Ankazé, kont vaksen, nich-viris... Avec force images et astuces, Les mots du Covid en créole martiniquais et en créole guadeloupéen montre comment l'actualité peut facilement se transposer dans une langue aussi répandue que les créoles. Raphaël Confiant et Hector Poullet, respectivement auteur et traducteur, publient ce lexique aux éditions Caraibéditions ce jeudi 28 octobre, à l'occasion de la journée internationale des langues et cultures créoles. "C'était dans l'air, explique Hector Poullet, les gens employaient déjà certains termes comme couvre-feu. Dès que j'en ai parlé autour de moi, les gens m'ont tout de suite donné des propositions."
Démocratiser l'imaginaire créole
En quelques jours, les deux auteurs rassemblent tous les mots de la pandémie et imaginent leur construction en créole. Pour cela, deux méthodes. La plus répandue est la dérivation : on part d'un mot existant pour en construire un autre de la même famille. Ainsi "kaz", qui veut dire "maison" donne "ankazé", "mettre à la maison" : c'est le confinement.
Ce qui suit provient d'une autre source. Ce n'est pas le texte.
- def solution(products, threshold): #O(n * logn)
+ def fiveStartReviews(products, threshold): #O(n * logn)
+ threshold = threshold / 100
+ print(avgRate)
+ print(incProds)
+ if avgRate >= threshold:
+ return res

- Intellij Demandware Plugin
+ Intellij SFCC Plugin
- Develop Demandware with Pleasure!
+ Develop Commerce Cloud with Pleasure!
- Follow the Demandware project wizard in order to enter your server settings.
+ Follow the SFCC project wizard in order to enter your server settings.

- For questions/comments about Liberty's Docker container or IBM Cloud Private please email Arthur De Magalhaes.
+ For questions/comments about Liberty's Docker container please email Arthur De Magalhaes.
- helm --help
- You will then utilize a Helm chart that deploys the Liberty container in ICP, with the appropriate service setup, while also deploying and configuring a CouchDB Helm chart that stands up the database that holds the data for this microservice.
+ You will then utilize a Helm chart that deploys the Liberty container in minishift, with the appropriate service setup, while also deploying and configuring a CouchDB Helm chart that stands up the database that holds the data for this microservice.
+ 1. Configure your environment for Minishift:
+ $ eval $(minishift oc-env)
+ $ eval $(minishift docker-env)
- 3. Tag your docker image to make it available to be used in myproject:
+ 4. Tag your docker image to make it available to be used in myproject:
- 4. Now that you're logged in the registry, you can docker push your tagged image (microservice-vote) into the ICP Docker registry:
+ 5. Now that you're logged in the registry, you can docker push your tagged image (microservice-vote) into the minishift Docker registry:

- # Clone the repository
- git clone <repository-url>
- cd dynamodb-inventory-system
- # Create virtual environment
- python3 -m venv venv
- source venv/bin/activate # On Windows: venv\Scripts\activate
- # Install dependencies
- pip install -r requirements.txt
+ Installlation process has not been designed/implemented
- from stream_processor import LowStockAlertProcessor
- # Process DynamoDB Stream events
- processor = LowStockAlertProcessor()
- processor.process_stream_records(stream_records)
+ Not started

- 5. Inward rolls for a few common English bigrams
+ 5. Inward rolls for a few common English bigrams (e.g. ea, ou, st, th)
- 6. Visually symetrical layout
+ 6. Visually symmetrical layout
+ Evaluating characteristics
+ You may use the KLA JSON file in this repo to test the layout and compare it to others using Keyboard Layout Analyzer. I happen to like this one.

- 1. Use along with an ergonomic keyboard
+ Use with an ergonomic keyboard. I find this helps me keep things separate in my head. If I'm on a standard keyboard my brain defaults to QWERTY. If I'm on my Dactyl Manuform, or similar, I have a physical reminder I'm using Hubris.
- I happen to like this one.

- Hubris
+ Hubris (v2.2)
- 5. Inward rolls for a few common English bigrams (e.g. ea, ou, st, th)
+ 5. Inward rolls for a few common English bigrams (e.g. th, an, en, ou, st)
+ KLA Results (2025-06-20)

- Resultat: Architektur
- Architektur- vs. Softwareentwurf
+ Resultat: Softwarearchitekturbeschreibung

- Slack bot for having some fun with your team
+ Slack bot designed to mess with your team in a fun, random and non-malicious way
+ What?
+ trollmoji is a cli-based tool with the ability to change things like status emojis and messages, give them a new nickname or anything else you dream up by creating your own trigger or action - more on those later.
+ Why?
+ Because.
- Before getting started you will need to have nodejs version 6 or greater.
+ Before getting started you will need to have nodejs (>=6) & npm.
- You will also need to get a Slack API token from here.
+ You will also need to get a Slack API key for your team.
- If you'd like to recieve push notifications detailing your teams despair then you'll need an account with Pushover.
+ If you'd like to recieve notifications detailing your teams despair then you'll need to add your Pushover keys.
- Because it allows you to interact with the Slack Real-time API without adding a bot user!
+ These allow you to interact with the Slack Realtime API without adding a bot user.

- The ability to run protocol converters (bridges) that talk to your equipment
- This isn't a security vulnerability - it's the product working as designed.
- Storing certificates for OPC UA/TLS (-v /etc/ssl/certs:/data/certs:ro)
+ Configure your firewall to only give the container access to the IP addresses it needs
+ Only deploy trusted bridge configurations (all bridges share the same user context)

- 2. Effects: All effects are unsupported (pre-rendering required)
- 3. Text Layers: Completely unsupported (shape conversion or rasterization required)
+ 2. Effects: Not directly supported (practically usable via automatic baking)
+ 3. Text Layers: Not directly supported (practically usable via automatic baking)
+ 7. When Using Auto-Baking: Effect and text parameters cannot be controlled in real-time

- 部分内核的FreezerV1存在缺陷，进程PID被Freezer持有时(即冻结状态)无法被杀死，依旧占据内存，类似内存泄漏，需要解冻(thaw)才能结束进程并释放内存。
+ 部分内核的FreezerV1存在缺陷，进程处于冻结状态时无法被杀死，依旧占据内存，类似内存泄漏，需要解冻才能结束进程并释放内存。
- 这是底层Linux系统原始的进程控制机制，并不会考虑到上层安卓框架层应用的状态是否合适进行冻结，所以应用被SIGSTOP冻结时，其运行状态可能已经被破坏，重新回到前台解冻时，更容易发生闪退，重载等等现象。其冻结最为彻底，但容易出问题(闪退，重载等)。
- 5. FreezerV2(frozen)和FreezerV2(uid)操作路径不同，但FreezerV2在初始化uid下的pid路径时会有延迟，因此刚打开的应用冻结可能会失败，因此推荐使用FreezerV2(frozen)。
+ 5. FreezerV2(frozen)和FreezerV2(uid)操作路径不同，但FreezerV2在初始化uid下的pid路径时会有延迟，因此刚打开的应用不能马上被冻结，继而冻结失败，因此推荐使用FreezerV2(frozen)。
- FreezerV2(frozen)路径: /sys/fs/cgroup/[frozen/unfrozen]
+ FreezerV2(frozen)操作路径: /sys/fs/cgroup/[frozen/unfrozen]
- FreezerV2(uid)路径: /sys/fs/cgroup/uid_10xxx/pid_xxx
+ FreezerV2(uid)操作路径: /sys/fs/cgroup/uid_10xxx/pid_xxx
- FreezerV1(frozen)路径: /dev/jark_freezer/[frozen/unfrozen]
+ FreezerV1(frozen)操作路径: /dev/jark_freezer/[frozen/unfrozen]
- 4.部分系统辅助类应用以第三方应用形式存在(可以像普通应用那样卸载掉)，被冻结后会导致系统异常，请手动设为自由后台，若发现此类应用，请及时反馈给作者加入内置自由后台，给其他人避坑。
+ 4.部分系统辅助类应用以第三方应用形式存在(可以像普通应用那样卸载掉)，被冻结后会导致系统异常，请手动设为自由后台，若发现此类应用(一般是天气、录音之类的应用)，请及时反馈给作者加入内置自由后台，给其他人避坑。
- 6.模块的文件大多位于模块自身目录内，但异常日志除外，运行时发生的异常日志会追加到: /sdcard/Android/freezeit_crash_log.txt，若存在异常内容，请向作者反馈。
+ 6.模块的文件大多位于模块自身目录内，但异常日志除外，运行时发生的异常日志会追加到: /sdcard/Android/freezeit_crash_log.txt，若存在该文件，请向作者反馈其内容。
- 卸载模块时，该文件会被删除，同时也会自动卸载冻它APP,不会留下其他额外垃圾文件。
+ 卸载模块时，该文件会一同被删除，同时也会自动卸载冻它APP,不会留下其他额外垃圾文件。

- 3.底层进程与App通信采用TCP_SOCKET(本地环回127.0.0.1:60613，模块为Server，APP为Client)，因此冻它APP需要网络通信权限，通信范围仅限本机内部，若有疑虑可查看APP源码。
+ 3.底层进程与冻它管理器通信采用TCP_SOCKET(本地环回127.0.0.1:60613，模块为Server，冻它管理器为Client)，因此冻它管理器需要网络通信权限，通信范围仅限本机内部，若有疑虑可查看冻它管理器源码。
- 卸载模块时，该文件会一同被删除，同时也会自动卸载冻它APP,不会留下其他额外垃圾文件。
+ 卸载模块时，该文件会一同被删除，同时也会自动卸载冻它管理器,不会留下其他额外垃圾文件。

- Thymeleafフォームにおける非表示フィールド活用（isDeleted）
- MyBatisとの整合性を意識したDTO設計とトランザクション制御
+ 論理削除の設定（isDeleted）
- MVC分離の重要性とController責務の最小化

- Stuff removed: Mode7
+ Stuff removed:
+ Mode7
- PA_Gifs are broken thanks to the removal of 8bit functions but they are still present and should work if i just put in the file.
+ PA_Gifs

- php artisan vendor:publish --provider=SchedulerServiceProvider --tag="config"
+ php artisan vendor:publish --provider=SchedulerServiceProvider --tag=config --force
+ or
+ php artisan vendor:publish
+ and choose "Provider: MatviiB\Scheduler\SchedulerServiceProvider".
L'autre solution consiste à composer un mot en en mélangeant d'autres. "Moun", qui signifie "personne" et "lienné", "attaché" devient ainsi "moun lienné" pour dire "cas contact" : littéralement, la personne qui est attachée à une autre par le virus !
Qu'il soit guyanais, guadeloupéen, réunionnais ou haïtien, le créole a la particularité d'être chargé d'images. C'est ce qui est aussi mis en avant dans ce lexique, avec des constructions de mots par métaphore ou par métonymie :
Mon rêve est que le créole devienne une langue écrite, qu'il passe de l'oral à l'écrit dans des domaines où on devrait utiliser l'imaginaire créole pour dire des choses que tout le monde va comprendre.
Avec le retour du créole à l'école et la démocratisation de ces langues souvent mises en ban dans les sociétés coloniales et post-coloniales, Hector Poullet espère voir ce lexique utilisé à l'école où les enseignants dans les collèges et les lycées pourraient l'utiliser pour parler de la pandémie à leurs élèves.
Le lexique a été présenté ce jeudi lors des états généraux du multilinguisme qui se tiennent cette semaine à La Réunion. Le coup d'envoi a été donné lundi par la ministre de la Culture, Roselyne Bachelot. "Je propose que le ministère de la Culture, s'il s'intéresse vraiment au créole, donne des conseils au ministère de l'Éducation nationale", plaisante Hector Poullet. Écouté ou non par le gouvernement, le traducteur a au moins une certitude : "à Mayotte, en Nouvelle-Calédonie, à La Réunion, je suis sûr que l'idée du lexique du Covid va essaimer facilement." D'autres lexiques en créole doivent paraître prochainement sur diverses thématiques.